Ainsi, dans le groupe Climat, le diable se cache dans les détails. Pour la partie Transport, une proposition concernant « la promotion et l’utilisation des modes fluvial, ferroviaire et de cabotage maritime pour le transport de fret » a subi l’ajout suivant : « cette proposition est fortement contestée par un acteur économique ». Or, exception faite du nucléaire où deux camps s’opposent, il avait été convenu que ne devaient figurer sur cette synthèse que les mesures consensuelles et majoritaires, sans mention de réserves de qui que ce soit… Du côté des ONG, nous avons respecté cette règle du jeu, alors que certains acteurs ont fait pression. Un tel coup est signé Medef, Confédération générale des PME et Fédération nationale du transport routier. Ces lobbies si puissants qu’ils parviennent, en à peine une journée, à faire plier le président et les rapporteurs du groupe 1 et à obtenir des modifications discrètes mais pas anodines, dans des documents préalablement validés par l’ensemble des collègues…

Autre exemple, concernant le groupe Agriculture, cette fois. La synthèse se réduit à une déclaration d’intention et ne propose rien de concret : pas une allusion à la nécessité de modifier la politique agricole commune (PAC) en faveur des pratiques favorables à l’environnement, pas une définition de ce qu’on entend par « agriculture durable », pas un objectif chiffré concernant la réduction des pesticides, aucun financement prévu pour les aides à accorder au bio ou à la restauration collective… En revanche, on retrouve dans cette synthèse du groupe 4 l’éventualité d’une « certification HVE », ce qui absolument inacceptable. La FNSEA, les Chambres d’agriculture et le lobby des industries chimiques sont bel et bien passés par là !

Enfin, pesticides, OGM, incinération, nucléaire : les conflits de fond restent nombreux. Sans mesures de rupture décidées sur ces sujets, la table-ronde de négociations des 27-28 octobre risque de tourner court. »

- Le site de l’Alliance pour la planète consacré au Grenelle de l’environnement : Grenellorama.fr

 Selon les Verts, des conclusions encourageantes mais imparfaites

Les Verts ont estimé que les conclusions des groupes de travail du Grenelle de l’environnement présentées ce jeudi matin -qui ne sont "que des annonces et non des mesures réelles"- sont "encourageantes" mais répondent "imparfaitement aux questions posées".

En ce qui concerne les transports, le porte-parole Yann Wehrling estime dans un communiqué que "l’absence de recette fiscale (taxe poids lourds) et de ré-orientation budgétaire -en renonçant aux projets routiers nouveaux- pose question quant au financement des mesures annoncées", telles que le réseau de fret ferroviaire et les transports en commun. De même, en ce qui concerne l’énergie, "comment financer les énergies renouvelables quand on sait avec quelle voracité le nucléaire va absorber les budgets publics ?", se demandent les Verts.

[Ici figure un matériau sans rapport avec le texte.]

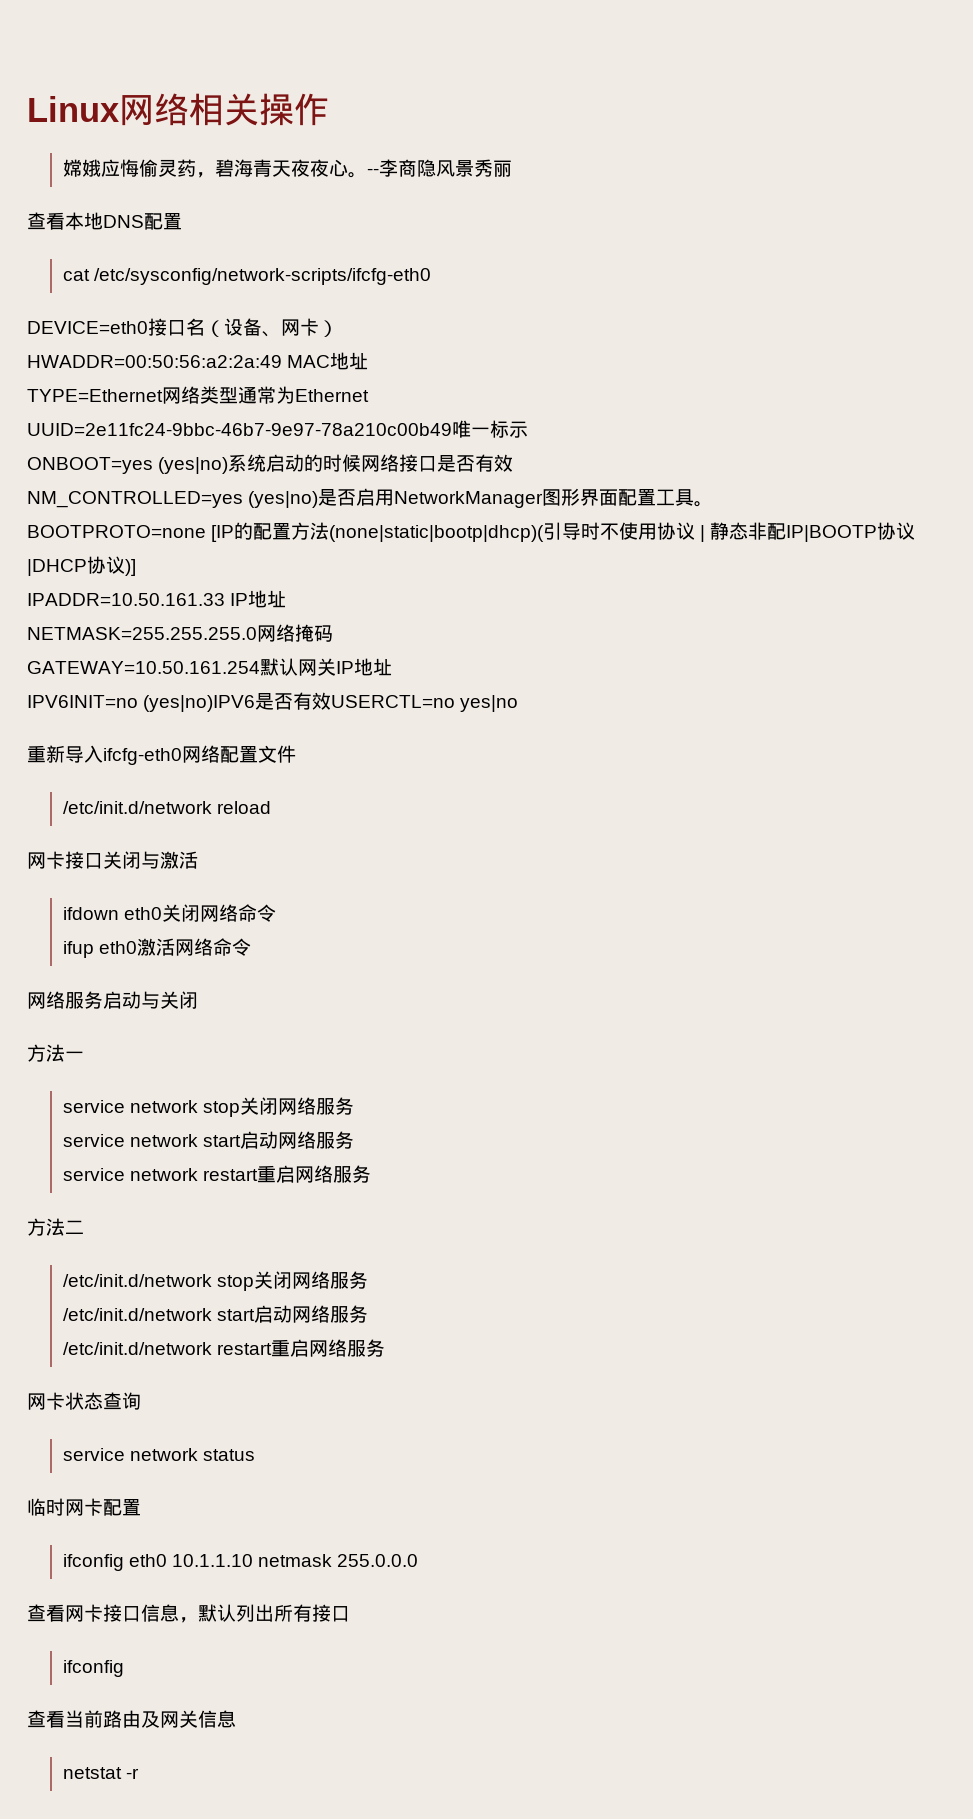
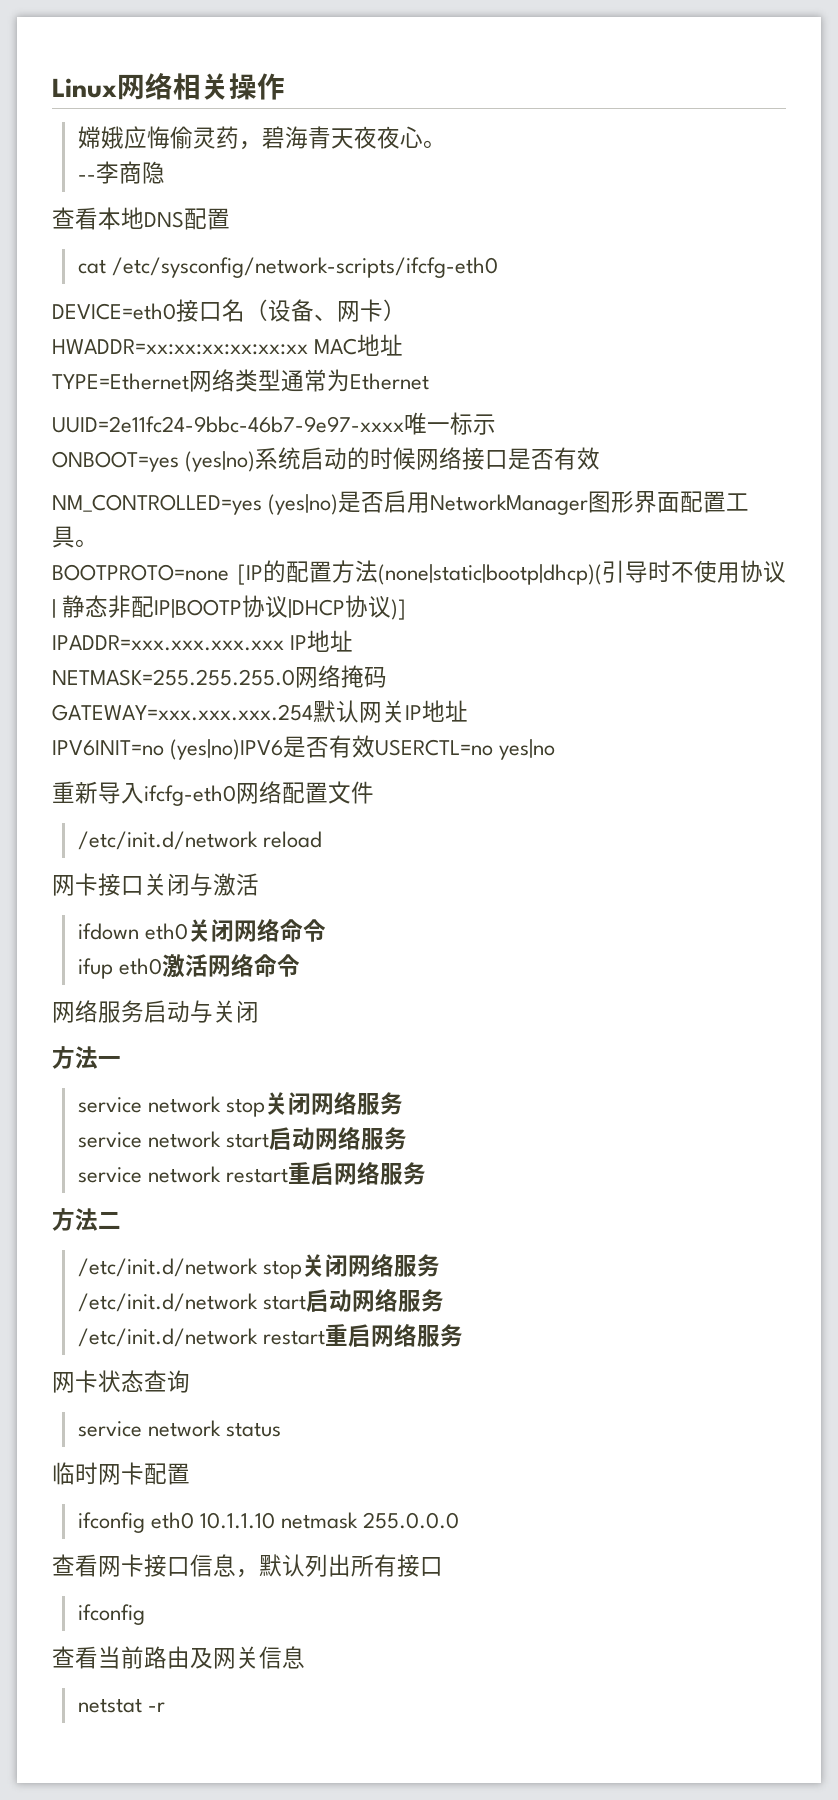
(367, 175) none -> (446, 144) //
[435,159,512,177] 风景秀丽 -> (165, 172) none
[27,355,282,368] HWADDR=00:50:56:a2:2a:49 -> [52,339,308,355] HWADDR=xx:xx:xx:xx:xx:xx
[27,423,452,436] UUID=2e11fc24-9bbc-46b7-9e97-78a210c00b49 -> [52,416,404,433] UUID=2e11fc24-9bbc-46b7-9e97-xxxx
[27,593,225,606] IPADDR=10.50.161.33 -> [52,635,284,651] IPADDR=xxx.xxx.xxx.xxx
[27,661,260,674] GATEWAY=10.50.161.254 -> [52,704,313,721] GATEWAY=xxx.xxx.xxx.254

En matière de santé, ils font valoir que "l’absence d’accord sur les pesticides est préoccupant tant il est vrai qu’ils constituent aujourd’hui un gros point noir dans la dégradation de l’environnement, de la biodiversité et de la santé". "Même problème sur la question des OGM".

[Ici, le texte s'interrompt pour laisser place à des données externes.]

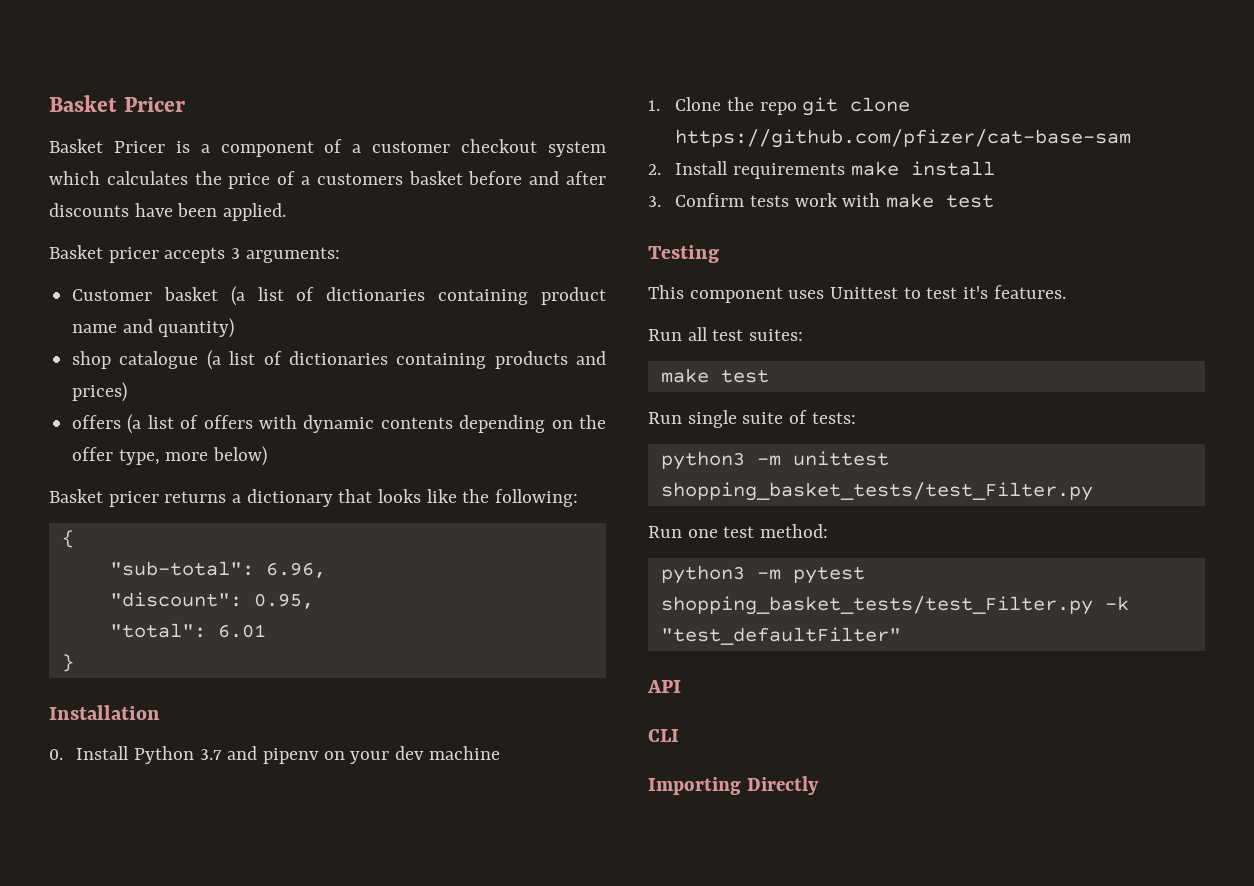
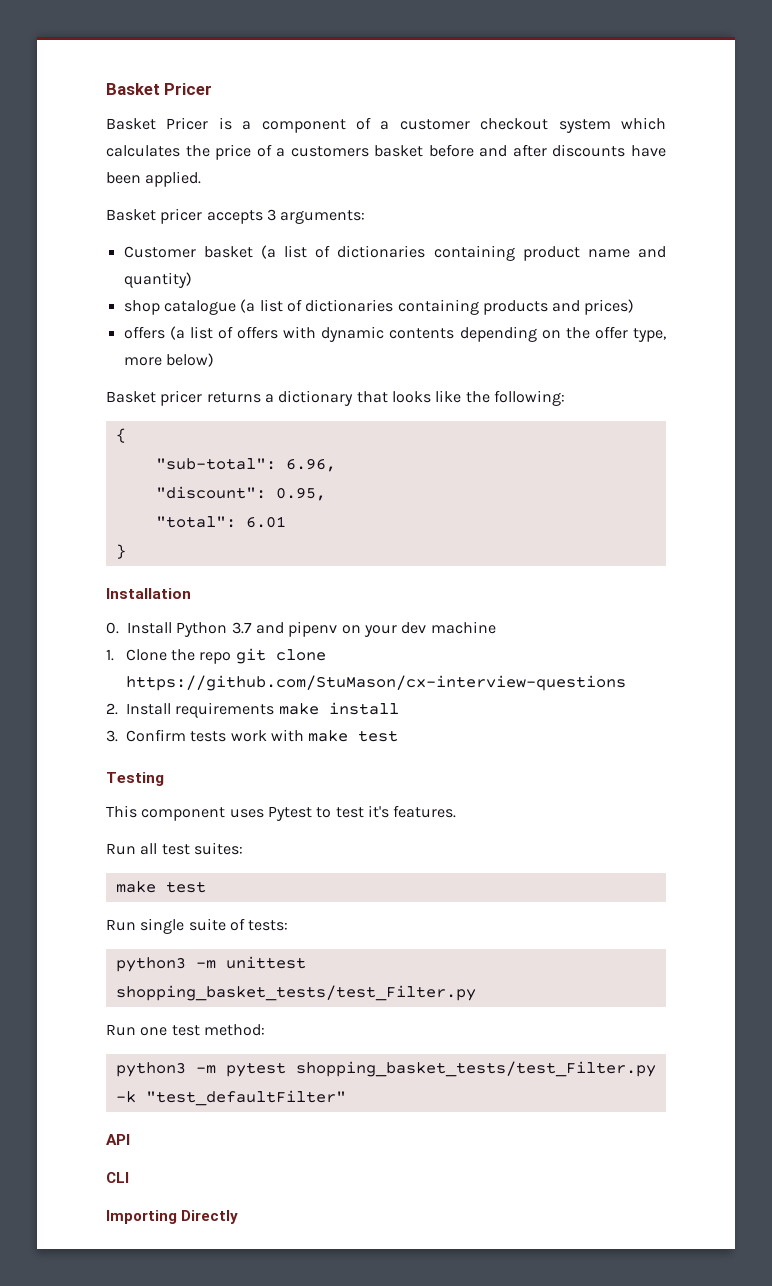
[675,129,1132,148] https://github.com/pfizer/cat-base-sam -> [125,675,626,691] https://github.com/StuMason/cx-interview-questions
[830,287,899,299] Unittest -> [267,806,312,821] Pytest

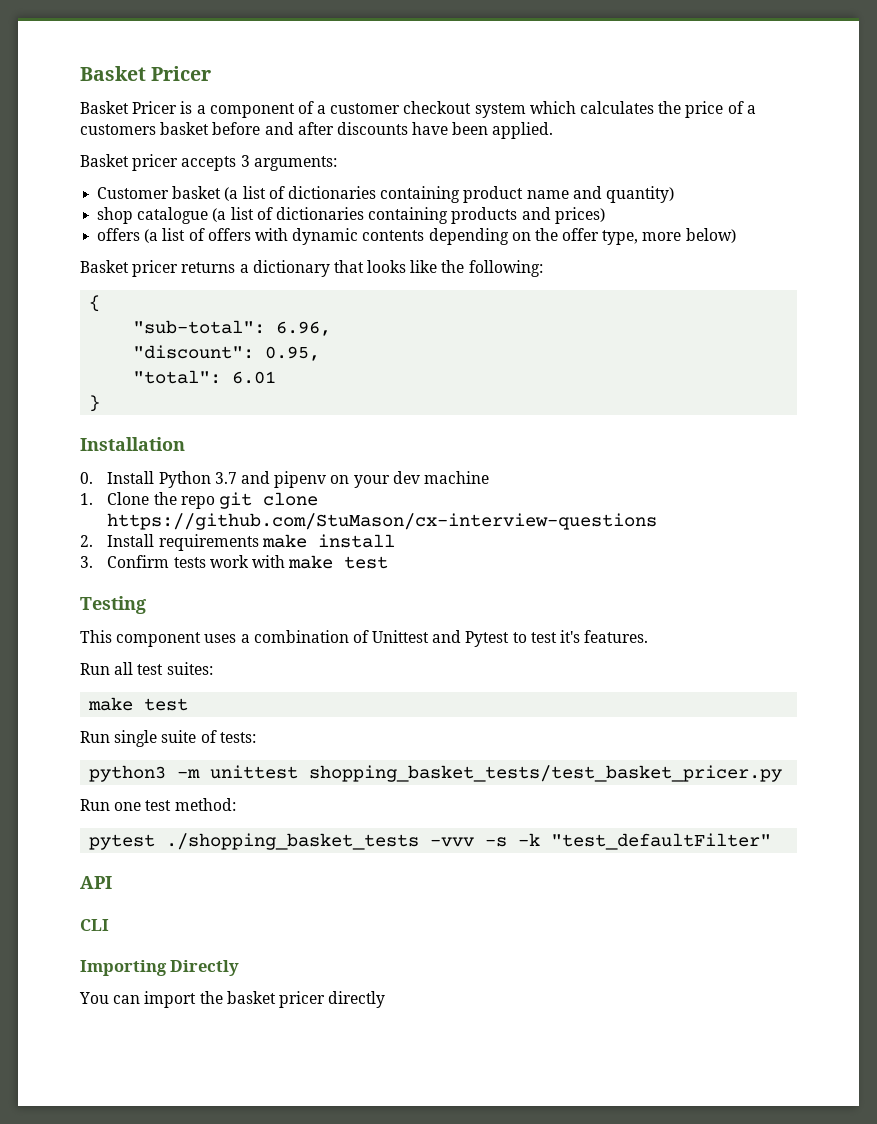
(264, 813) none -> [240,630,462,643] a combination of Unittest and
[115,985,476,1001] shopping_basket_tests/test_Filter.py -> [309,765,783,782] shopping_basket_tests/test_basket_pricer.py
[115,1061,656,1077] python3 -m pytest shopping_basket_tests/test_Filter.py -> [89,833,508,850] pytest ./shopping_basket_tests -vvv -s
(239, 1217) none -> [79,991,386,1008] // You can import the basket pricer directly

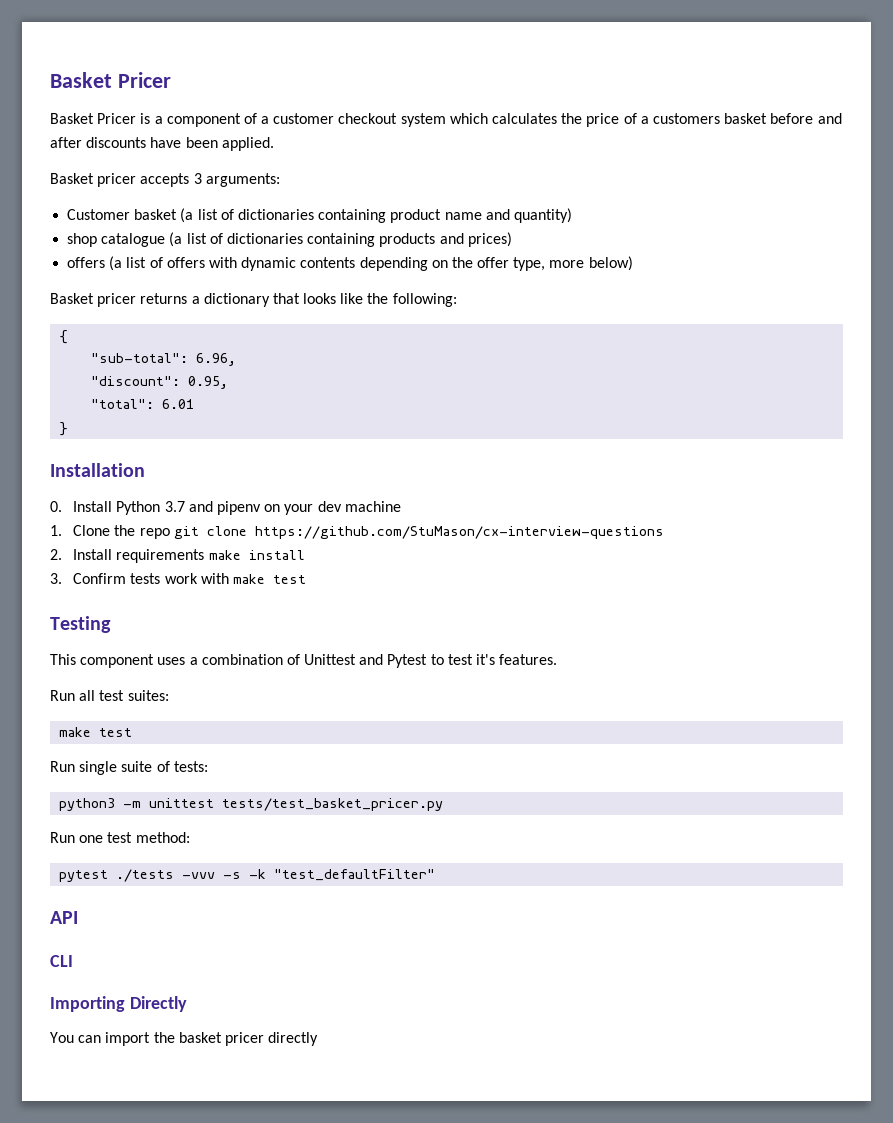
[309,765,783,782] shopping_basket_tests/test_basket_pricer.py -> [222,798,444,811] tests/test_basket_pricer.py
[166,833,420,850] ./shopping_basket_tests -> [116,869,175,882] ./tests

A propos des déchets, ils notent une "incohérence" : "tout le monde sait qu’en ne renonçant pas à l’incinération et en ne responsabilisant pas réellement les producteurs on ne se donne pas les moyens de réduire les déchets". Les Verts se félicitent néanmoins de la reprise de plusieurs propositions formulées par eux "depuis des années", telles que "réduction de la vitesse, soutien à l’agriculture biologique, augmentation des transports en commun et du fret ferroviaire".

"Il appartiendra aux écologistes de faire pression" pour que ces mesures "qui vont dans le bon sens", soient "effectivement reprises par le gouvernement", déclare Yann Wehrling.

 Il y a un "constat de désaccord" sur le nucléaire et les agrocarburants admet Nathalie Kosciusko-Morizet, secrétaire d’Etat chargée de l’Ecologie

Peu après la publication des propositions des six groupes de travail sur le Grenelle de l’environnement, Nathalie Kosciusko-Morizet confiait à France 2 : "Les associations environnementales sont maintenant assez radicalement opposées au principe dit des agro/biocarburants alors qu’évidemment dans la profession, notamment agricole, on continue à être très favorable à cette solution". "Il ne sera probablement pas possible d’avoir des consensus sur tout" a-t-elle rajouté.